- **WHAT THE TASK REQUIRES**: Could you repeat exactly the lines below, from the line containing "Augusto Pestana | longitude: -54,99 -> -53,99" through the last one, both included, while leaving out any pictures?

↓↓↓

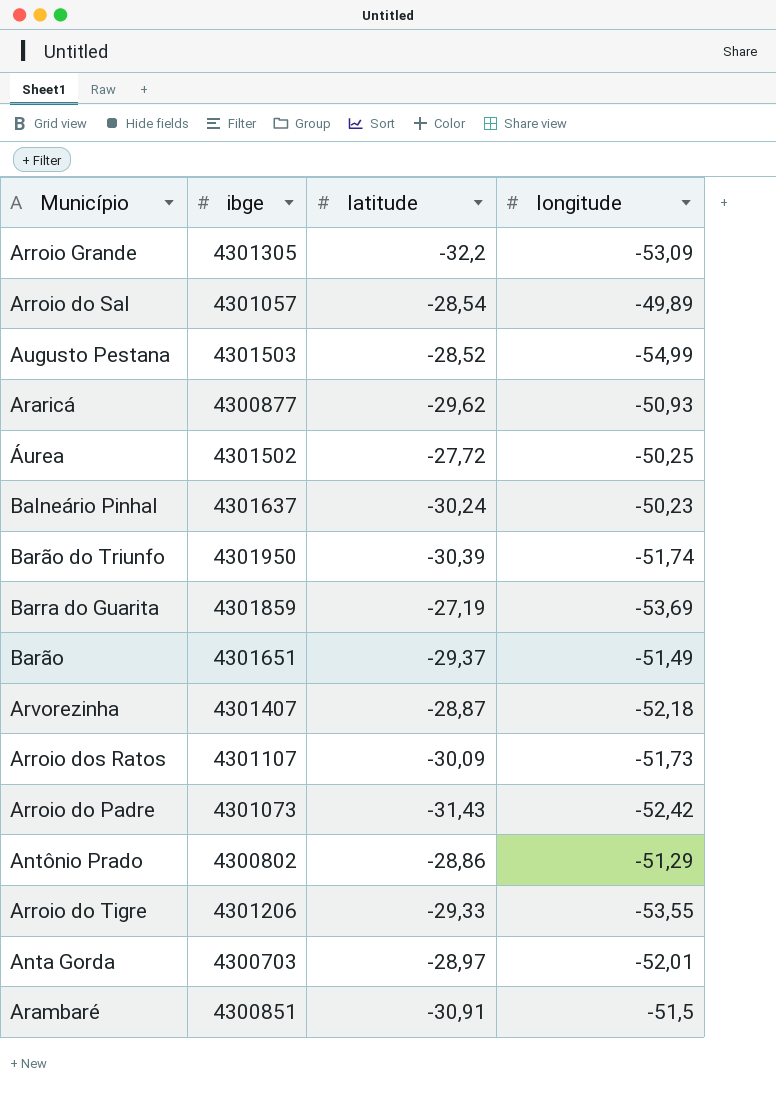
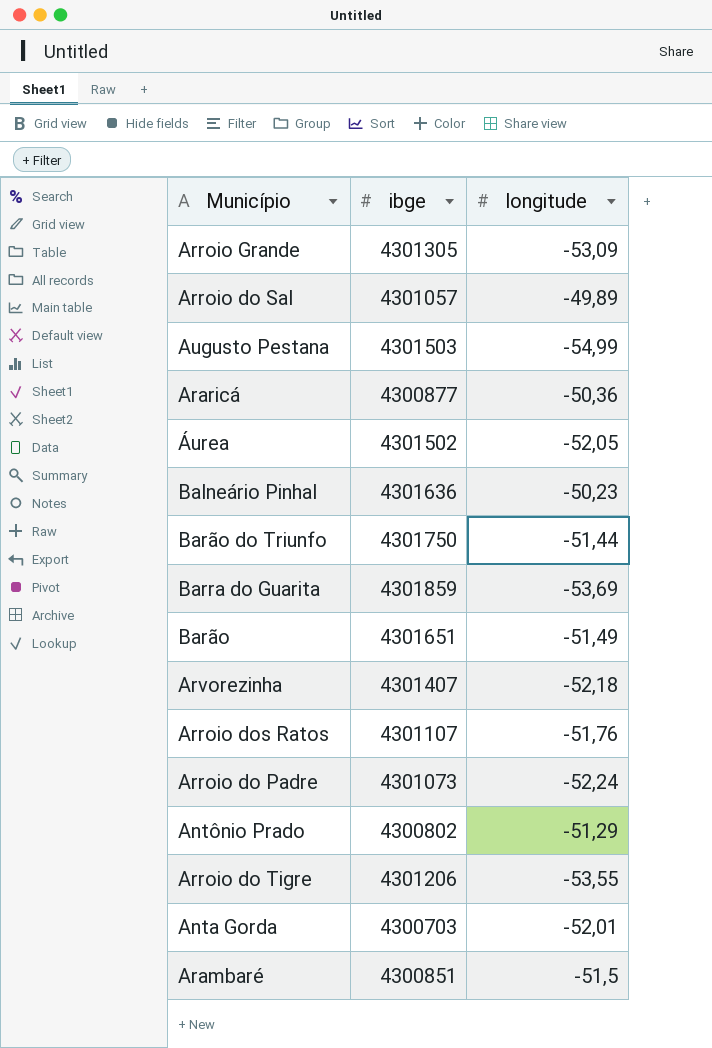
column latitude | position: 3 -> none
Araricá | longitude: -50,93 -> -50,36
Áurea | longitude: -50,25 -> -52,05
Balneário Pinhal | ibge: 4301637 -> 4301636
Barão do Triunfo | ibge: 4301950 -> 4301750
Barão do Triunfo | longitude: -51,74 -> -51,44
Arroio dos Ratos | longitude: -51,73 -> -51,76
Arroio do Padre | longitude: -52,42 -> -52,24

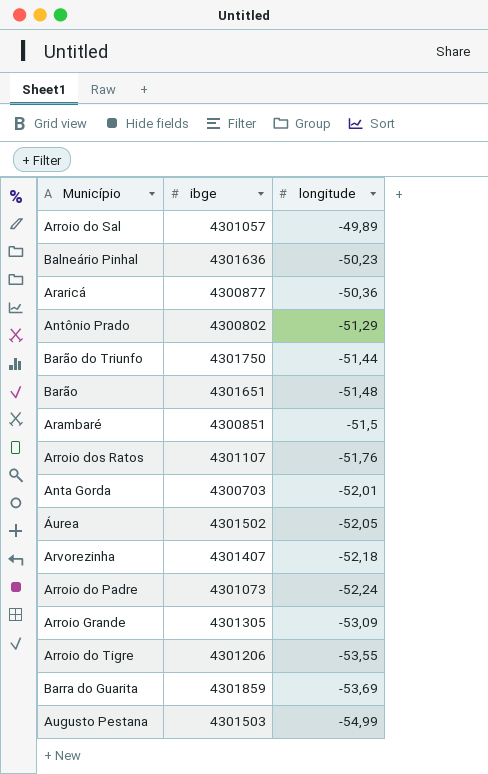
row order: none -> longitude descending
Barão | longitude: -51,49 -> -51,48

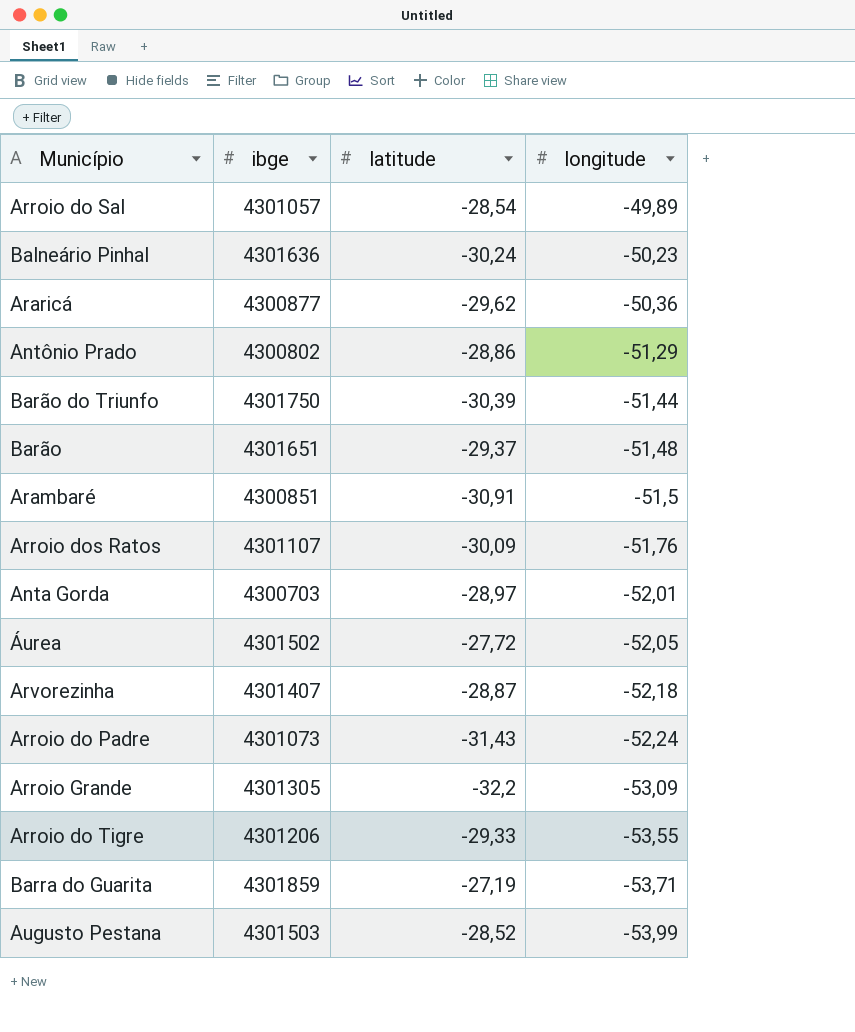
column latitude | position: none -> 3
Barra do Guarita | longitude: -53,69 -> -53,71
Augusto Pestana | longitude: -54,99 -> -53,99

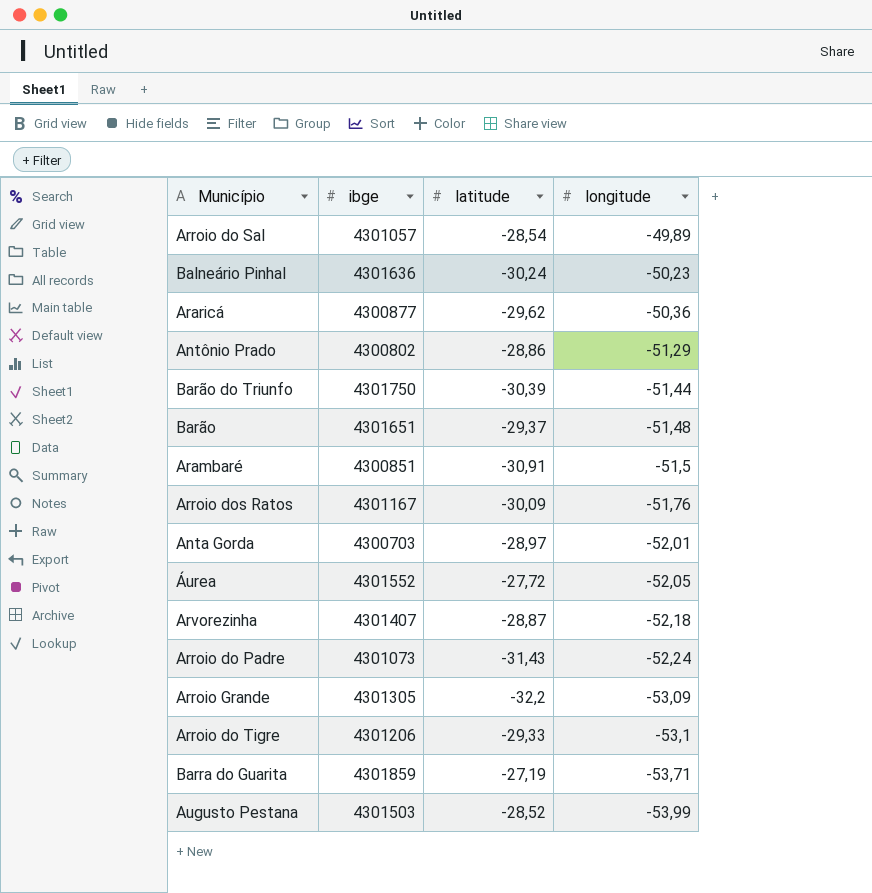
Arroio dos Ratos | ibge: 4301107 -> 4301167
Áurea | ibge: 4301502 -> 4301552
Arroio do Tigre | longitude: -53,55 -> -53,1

↑↑↑

- **RESPONSE AREA**:
Augusto Pestana | longitude: -54,99 -> -53,99

Arroio dos Ratos | ibge: 4301107 -> 4301167
Áurea | ibge: 4301502 -> 4301552
Arroio do Tigre | longitude: -53,55 -> -53,1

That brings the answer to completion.